Piazza e politica: Milano in camicia nera

Milano. Doveva essere una giornata di vacanza. Infatti la città, come racconta l’Unità del giorno 20, si era svegliata in un clima “quasi ferragostano”: strade vuote, saracinesche abbassate, automobilisti agili e tranquilli, “un andare pigro di poche persone” nelle strade del centro e, sul sagrato del Duomo, “la corsa felice dei bambini che rincorrono i colombi”. Una giornata di lotta per la casa, la salute, la dignità civile dei lavoratori – coi lavoratori lasciati a casa a dormire, o liberi di andare sul Ticino a pescare. Pure qualcuno, forse per eccessivo scrupolo, si era alzato anche prima del solito per andare ai cancelli della fabbrica, nell’aria fredda, incredibilmente tersa della mattina, le strade e i marciapiedi tappezzati coi manifestini del MSI: “i sindacalisti di sinistra non hanno case ma ville”, e “abbasso i partiti”, e “viva l’esercito”. Ma non c’era nulla da picchettare.

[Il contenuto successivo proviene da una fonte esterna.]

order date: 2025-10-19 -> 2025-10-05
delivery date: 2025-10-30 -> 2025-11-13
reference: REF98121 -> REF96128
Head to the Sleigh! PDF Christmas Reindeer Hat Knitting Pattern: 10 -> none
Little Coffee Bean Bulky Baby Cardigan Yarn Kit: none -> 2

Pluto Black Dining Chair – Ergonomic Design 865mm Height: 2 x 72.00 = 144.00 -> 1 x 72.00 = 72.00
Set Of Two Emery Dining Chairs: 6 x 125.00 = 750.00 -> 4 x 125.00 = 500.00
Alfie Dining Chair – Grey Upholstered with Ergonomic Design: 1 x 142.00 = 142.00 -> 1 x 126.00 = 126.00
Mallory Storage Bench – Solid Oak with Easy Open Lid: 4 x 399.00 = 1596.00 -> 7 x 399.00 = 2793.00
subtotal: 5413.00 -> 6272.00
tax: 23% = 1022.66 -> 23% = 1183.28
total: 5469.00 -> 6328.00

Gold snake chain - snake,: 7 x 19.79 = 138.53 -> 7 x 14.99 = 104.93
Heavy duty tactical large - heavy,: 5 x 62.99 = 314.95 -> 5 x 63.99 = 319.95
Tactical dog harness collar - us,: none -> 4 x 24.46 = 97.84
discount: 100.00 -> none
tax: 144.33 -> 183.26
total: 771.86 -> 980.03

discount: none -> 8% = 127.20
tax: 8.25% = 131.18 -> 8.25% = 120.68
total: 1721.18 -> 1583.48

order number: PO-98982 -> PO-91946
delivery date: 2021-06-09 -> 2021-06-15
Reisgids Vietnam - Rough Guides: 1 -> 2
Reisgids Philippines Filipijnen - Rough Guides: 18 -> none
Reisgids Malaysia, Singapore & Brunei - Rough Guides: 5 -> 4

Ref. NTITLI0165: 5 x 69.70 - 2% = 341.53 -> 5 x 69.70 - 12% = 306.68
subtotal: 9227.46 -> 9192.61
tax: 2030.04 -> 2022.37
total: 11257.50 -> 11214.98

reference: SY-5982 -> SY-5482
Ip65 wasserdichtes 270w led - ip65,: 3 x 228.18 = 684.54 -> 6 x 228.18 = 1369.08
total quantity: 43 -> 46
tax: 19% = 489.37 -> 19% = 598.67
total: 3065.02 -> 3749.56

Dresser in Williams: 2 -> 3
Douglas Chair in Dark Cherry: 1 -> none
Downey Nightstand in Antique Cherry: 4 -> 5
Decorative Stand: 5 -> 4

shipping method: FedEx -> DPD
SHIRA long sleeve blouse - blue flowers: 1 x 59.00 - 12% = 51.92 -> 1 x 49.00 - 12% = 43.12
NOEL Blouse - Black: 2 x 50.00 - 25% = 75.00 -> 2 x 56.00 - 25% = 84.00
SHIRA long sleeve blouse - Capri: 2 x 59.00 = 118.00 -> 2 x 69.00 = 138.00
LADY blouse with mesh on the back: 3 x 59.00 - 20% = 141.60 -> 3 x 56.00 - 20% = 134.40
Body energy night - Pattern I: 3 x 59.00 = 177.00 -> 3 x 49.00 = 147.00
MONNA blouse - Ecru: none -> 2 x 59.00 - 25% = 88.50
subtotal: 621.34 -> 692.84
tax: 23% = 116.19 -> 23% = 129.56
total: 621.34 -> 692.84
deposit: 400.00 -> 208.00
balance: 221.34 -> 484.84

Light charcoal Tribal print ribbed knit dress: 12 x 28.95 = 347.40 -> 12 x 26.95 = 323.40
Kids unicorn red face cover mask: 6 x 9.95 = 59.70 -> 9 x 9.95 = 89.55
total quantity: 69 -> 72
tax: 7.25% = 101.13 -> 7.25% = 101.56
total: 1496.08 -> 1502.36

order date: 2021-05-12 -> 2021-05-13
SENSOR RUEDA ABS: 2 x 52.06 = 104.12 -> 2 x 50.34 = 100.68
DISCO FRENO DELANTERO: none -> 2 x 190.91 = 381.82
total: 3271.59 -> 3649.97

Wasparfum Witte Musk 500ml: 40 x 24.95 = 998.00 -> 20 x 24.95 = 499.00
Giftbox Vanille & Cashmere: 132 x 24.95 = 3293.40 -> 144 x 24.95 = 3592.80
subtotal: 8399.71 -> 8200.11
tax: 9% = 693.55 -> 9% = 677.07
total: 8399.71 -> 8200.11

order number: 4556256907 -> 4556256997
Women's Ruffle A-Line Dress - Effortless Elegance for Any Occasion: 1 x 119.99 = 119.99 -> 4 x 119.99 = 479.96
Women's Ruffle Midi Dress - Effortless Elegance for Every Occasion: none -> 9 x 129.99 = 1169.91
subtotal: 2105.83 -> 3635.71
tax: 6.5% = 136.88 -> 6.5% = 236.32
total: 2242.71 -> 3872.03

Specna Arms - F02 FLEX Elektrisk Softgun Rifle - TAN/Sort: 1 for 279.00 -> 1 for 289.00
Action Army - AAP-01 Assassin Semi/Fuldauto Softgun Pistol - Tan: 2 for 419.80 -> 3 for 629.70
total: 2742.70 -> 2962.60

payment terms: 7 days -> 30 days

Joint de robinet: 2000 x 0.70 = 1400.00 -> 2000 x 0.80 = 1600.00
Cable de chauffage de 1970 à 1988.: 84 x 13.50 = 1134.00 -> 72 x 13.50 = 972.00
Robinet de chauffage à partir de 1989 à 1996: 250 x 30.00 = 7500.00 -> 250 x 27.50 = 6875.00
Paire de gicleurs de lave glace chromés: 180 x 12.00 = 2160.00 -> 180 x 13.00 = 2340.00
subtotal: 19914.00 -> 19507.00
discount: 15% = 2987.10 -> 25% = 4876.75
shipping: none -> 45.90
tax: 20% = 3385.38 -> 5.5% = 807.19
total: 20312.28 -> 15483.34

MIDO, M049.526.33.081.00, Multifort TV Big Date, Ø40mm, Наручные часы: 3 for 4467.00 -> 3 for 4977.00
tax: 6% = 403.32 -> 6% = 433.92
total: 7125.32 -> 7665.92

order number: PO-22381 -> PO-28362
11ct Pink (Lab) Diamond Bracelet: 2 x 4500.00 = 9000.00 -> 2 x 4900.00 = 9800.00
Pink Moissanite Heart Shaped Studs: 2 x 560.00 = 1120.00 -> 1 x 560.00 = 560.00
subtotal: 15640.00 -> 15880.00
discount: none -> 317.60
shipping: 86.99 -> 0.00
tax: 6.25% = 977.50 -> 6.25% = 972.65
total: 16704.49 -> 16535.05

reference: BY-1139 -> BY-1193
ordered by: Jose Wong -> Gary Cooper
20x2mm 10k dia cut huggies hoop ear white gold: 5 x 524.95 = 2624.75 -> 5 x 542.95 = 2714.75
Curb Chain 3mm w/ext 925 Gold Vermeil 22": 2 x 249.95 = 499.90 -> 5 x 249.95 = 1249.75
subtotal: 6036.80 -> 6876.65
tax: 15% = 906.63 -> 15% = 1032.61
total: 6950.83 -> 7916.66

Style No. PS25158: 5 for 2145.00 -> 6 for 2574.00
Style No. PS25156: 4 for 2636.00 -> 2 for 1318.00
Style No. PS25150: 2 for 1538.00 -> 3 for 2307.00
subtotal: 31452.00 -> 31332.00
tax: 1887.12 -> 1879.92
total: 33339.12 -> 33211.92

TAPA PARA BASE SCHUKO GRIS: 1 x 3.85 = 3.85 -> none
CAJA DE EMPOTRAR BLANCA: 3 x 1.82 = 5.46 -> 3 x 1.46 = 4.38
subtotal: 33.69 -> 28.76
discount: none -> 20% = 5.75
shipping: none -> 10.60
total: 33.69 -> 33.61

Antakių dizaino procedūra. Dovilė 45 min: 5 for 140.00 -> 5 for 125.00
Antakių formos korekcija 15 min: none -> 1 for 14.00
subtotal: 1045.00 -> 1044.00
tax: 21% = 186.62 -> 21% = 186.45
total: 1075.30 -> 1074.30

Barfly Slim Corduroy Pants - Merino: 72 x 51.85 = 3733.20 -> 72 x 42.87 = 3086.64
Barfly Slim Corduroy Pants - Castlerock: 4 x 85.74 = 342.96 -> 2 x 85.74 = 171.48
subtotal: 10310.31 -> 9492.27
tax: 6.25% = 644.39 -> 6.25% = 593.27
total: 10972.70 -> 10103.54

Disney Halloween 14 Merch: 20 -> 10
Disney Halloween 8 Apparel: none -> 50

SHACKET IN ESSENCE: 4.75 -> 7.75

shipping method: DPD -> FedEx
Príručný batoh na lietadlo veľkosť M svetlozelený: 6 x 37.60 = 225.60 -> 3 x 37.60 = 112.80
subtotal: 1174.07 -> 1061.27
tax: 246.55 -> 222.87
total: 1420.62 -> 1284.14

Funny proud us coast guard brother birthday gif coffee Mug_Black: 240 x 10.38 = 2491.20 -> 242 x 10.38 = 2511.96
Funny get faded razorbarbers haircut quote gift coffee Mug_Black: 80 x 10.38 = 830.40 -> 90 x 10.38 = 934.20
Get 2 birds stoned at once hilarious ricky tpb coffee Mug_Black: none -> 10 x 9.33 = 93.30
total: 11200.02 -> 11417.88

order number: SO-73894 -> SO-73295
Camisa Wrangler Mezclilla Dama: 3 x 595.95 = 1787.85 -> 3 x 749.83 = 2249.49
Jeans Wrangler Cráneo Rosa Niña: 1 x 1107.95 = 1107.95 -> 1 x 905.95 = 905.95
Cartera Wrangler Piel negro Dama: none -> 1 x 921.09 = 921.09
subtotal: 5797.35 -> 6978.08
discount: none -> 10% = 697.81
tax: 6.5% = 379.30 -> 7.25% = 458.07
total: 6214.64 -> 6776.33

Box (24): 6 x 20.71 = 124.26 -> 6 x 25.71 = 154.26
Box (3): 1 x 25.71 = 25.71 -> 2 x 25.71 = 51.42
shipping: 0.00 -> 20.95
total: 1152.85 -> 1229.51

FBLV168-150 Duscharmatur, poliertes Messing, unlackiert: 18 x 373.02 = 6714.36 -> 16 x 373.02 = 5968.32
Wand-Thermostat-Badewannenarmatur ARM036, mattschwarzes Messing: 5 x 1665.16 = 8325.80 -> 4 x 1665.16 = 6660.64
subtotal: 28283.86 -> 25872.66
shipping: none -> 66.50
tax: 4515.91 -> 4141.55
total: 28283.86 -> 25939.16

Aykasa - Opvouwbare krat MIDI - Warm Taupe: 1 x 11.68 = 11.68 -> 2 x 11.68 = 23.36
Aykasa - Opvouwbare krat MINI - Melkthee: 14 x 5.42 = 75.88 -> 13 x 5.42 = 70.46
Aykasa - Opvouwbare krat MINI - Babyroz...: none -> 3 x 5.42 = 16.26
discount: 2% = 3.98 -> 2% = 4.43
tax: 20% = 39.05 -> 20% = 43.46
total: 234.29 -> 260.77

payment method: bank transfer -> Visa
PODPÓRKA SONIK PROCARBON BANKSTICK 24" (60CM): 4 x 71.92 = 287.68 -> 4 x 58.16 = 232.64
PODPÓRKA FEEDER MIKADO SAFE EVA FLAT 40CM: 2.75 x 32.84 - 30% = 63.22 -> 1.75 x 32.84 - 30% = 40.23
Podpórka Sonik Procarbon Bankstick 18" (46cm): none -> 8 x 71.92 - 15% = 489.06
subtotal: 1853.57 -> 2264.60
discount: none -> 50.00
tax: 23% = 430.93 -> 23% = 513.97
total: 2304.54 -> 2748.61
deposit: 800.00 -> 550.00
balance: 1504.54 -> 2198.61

Era il cento per cento assicurato, senza contestazioni. Così la “Milano in lotta” poteva radunarsi tranquillamente a teatro per celebrare il suo trionfo: i dirigenti dietro il tavolone rosso del palcoscenico, i lavoratori sul velluto rosso delle poltrone o in piedi sul rosso cardinale dei tappeti, operai dai capelli grigi, con la moglie accanto e il figlio sulle ginocchia, seduti nei palchi arabescati di rosso: ”una giornata festiva eccezionale”, come ricorda ancora l’Unità. Dopo l’accordo degli edili, dopo la resa della Bicocca e del Pirellone, ci voleva proprio questo festoso sciopero generale per accelerare la conclusione delle vertenze.

 

Fuori intanto, per le strade del centro, i soliti cortei degli studenti questa volta non disturbavano neppure lo scarsissimo traffico. Affollato quello del movimento studentesco, sparuto quello degli anarchici, compatto quello dei marxisti-leninisti: ma solo questo corteo era seguito dai gipponi della polizia. Uscivano i lavoratori dal teatro Lirico dopo l’ultimo discorso di Storti, sfilavano davanti al Lirico i marxisti-leninisti, rombavano dietro di loro le macchine della polizia: a questo punto l’impatto. Bloccati gli automezzi dalla folla, gli agenti cominciavano febbrilmente a estrarre casco e manganello dai tascapani, gli occhi come drogati. Poi lo scarto della camionetta in via Restelli, una donna e un uomo a terra, i fischi, il lancio di monetine, i pugni sui cofani dei motori imballati, gli agenti in piedi dentro gli automezzi gettati contro le pareti per la breve, improvvisa retromarcia. Le bandiere rosse dei marxisti-leninisti avevano già sorpassato l’angolo oltre il Lirico, dirette in piazza Duomo, il corteo del movimento studentesco, seguito da presso dagli anarchici, si era già disciolto in assemblea dentro la Statale. Non restavano che lavoratori e spettatori lungo via Larga, già vincitori soddisfatti per l’arretramento imposto alla polizia.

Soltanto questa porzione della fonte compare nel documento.